4 States of Artaud: The MESH

Updated: Jan 8, 2023


Photo by the late 'pling ... Acting Artaud Shadow House PITS at The Street Theatre in Canberra 2004

The four states of Artaud


There must be more to life and living than mundane daily routines, problems, failed relationships and what-evers ... There must be something akin to religion; if not religion itself and its promise of higher things! Art and theatre has always suggested this otherness. However some practitioners and exponents have been explicit in outlining this "otherness" and its implications for theatre practice. One key such exponent is Antonin Aartaud. Artaud provided a disruptive prescription for creative practice that drew subliminal subservience to the invisible shadows that dominate cultural and human actions.


SO: Let us evoke a M.E.S.H. unearthing of the very creative bones of Antonin Artaud in order that "we might invoke a new domain for theatre in contemporary culture. We must recognize the avenues that opened up for our role and function within society and culture as a result of this unfortunate man's life, experience and insights.


Antonin Artaud, it seems, had strong Gnostic leanings. He also was a habitual drug user as a result of a childhood illness. Much has also been romanticized about his madness. Artaud was certainly plagued by mental instabilities. But to suggest his irrational behaviour and delusional ravings were inspired prophecies is to debase the very real contribution his life and art made to the development and survival of theatre and theatrical processes both already achieved and in potential. Artaud might have been a powerful modern day Shaman had he been able to transcend the bind of his mental instability.

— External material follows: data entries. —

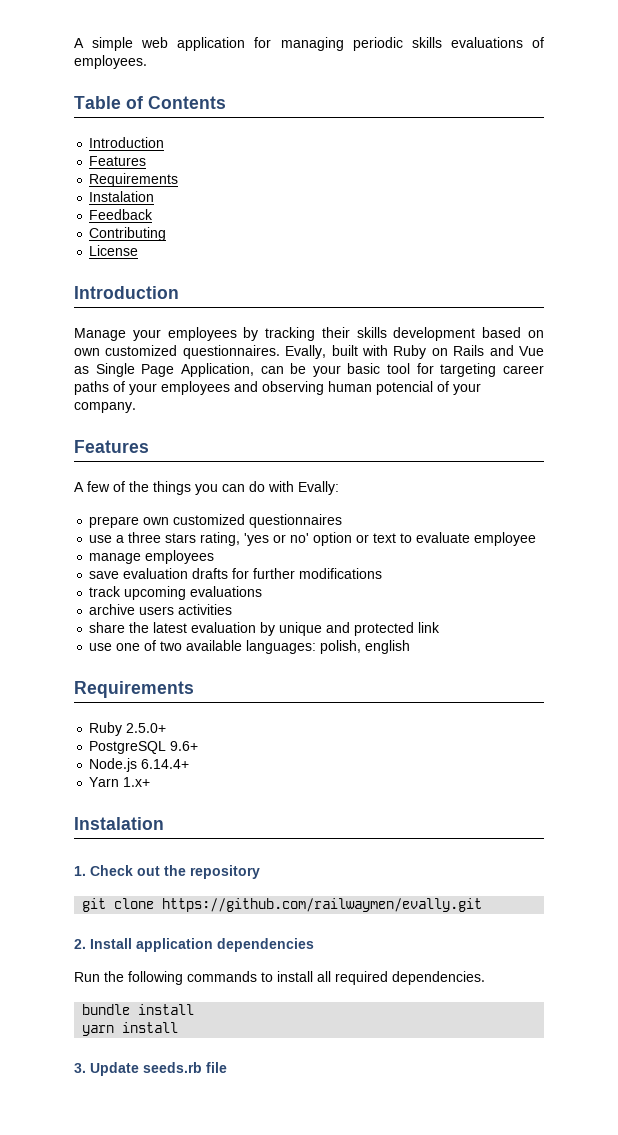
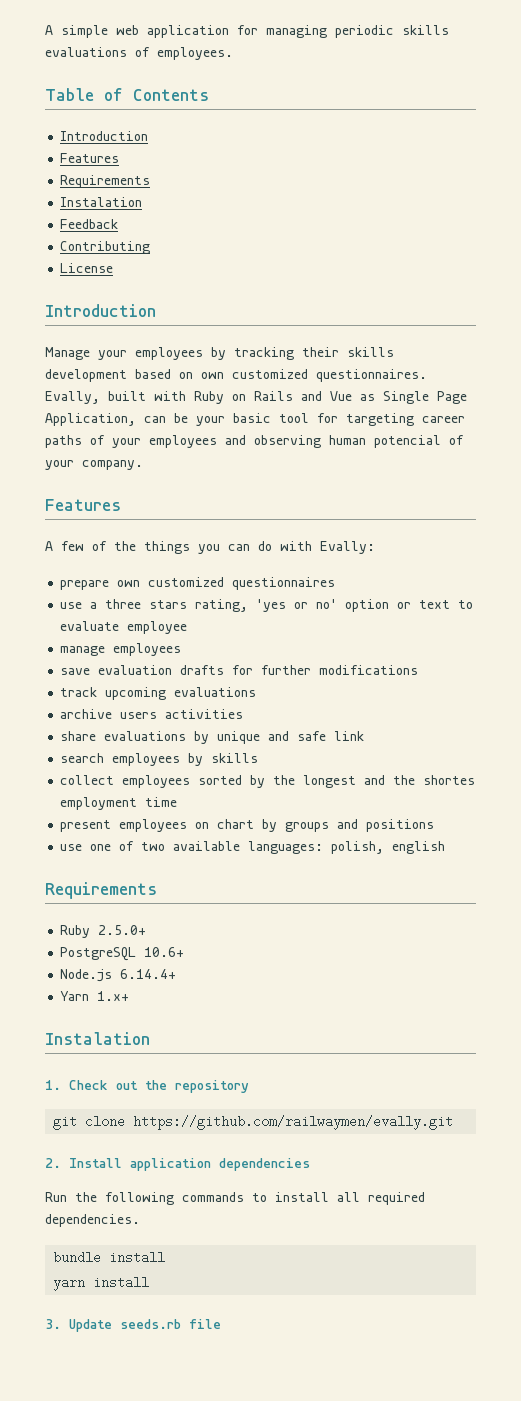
- share the latest evaluation by unique and protected link
+ share evaluations by unique and safe link
+ search employees by skills
+ collect employees sorted by the longest and the shortes employment time
+ present employees on chart by groups and positions
- PostgreSQL 9.6+
+ PostgreSQL 10.6+

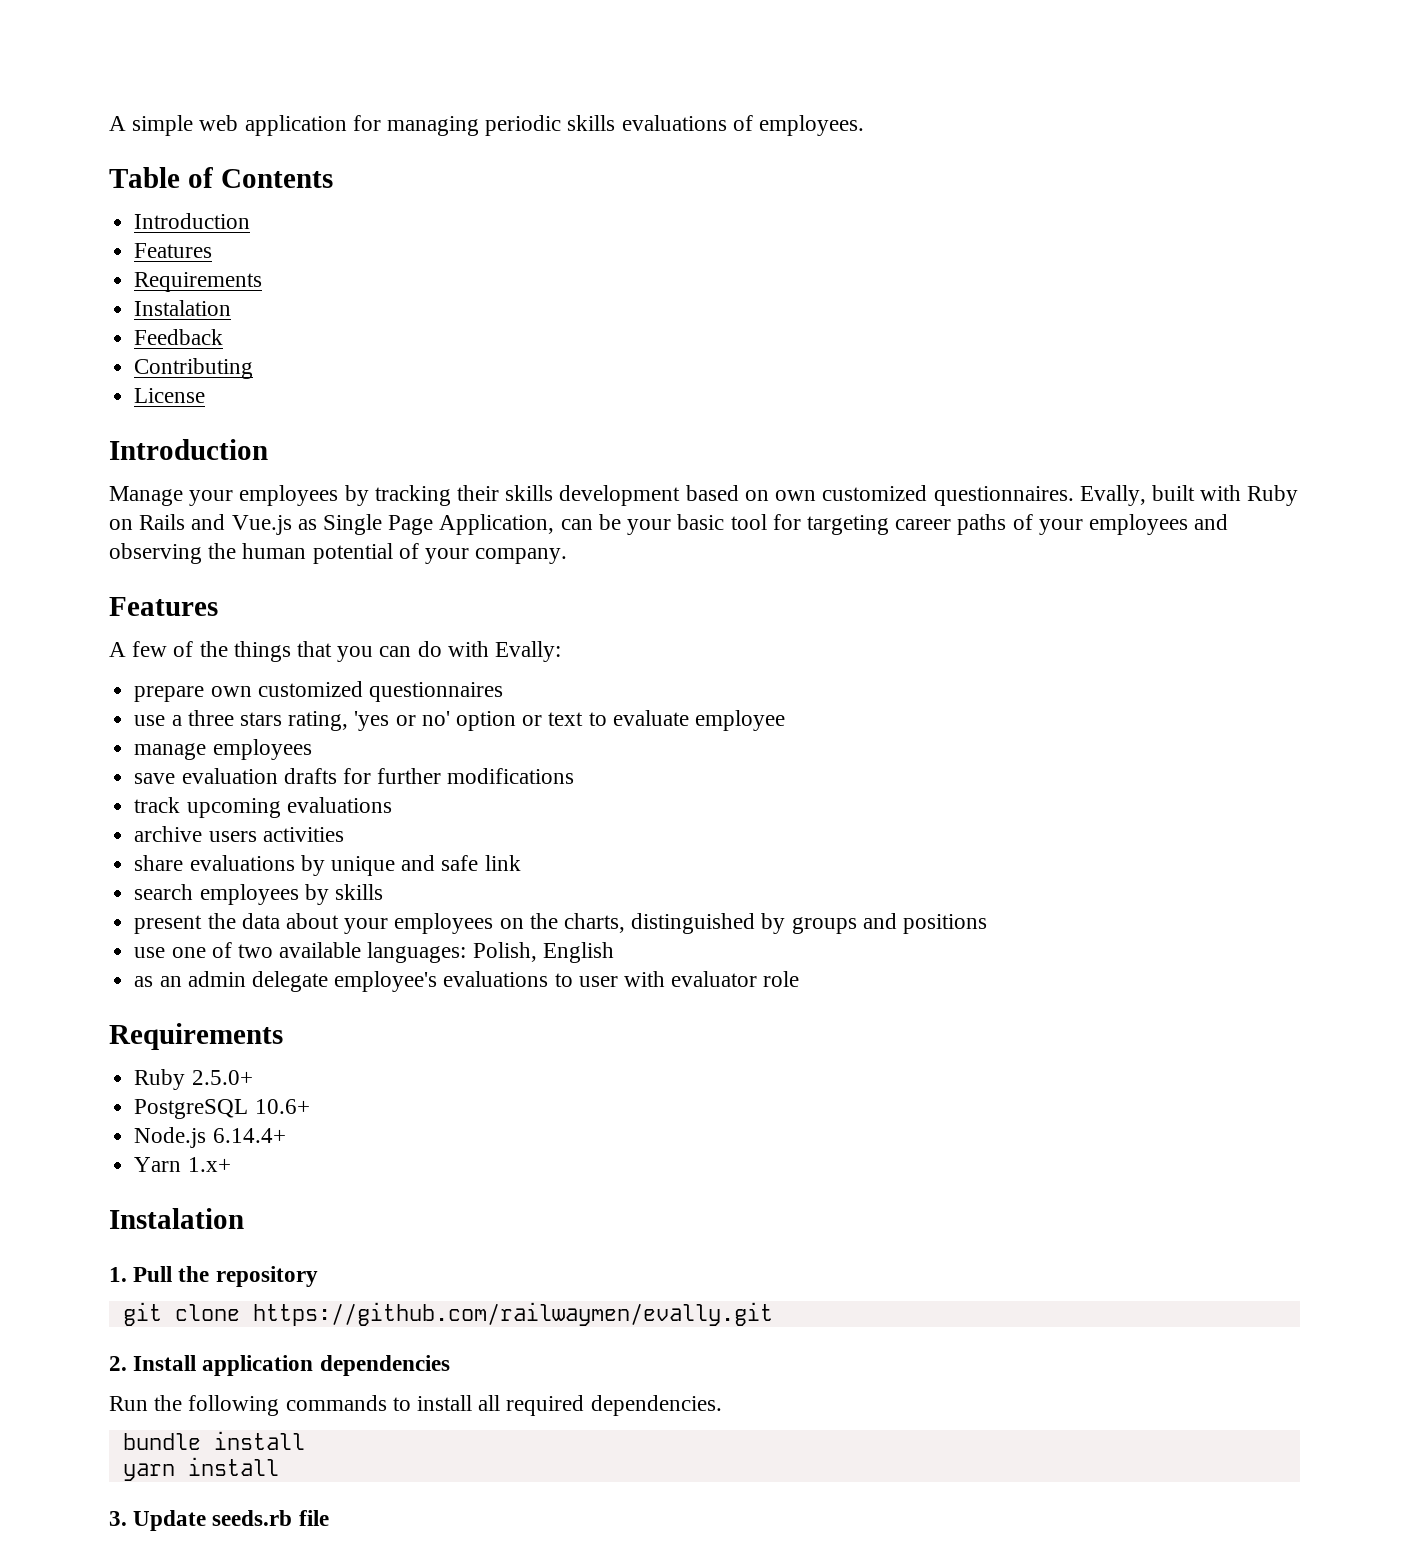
- Evally, built with Ruby on Rails and Vue as Single Page Application, can be your basic tool for targeting career paths of your employees and observing human potencial of your company.
+ Evally, built with Ruby on Rails and Vue.js as Single Page Application, can be your basic tool for targeting career paths of your employees and observing the human potential of your company.
- A few of the things you can do with Evally:
+ A few of the things that you can do with Evally:
- collect employees sorted by the longest and the shortes employment time
- present employees on chart by groups and positions
+ present the data about your employees on the charts, distinguished by groups and positions
- use one of two available languages: polish, english
+ use one of two available languages: Polish, English
+ as an admin delegate employee's evaluations to user with evaluator role
- 1. Check out the repository
+ 1. Pull the repository

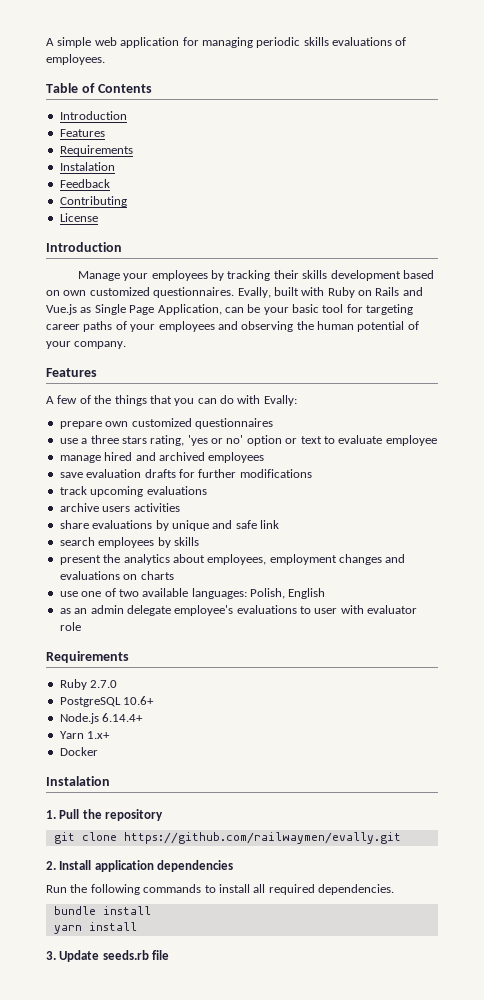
- manage employees
+ manage hired and archived employees
- present the data about your employees on the charts, distinguished by groups and positions
+ present the analytics about employees, employment changes and evaluations on charts
- Ruby 2.5.0+
+ Ruby 2.7.0
+ Docker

From my reading of Artaud and his own writings, I am sure that his madness (if this is the appropriate term) was certainly partly a result of his contradictory highly attuned spirituality and ingrained beliefs in puritanical, if not Manachean / Saint Augustan, inspired beliefs in the essential evil nature of all things flesh and the higher order of all things spiritual. There is considerable writing from Artaud that is contradictory on this subject. At one moment we are to be erotic and sexually explicit and then we are supposed to accept his assumption that all things sexual are filthy and degenerate and base. In his last years he is both aesthetic Catholic receiving Holy Communion and blaspheming demon out to destroy the hold of religion over people's desire for eternity.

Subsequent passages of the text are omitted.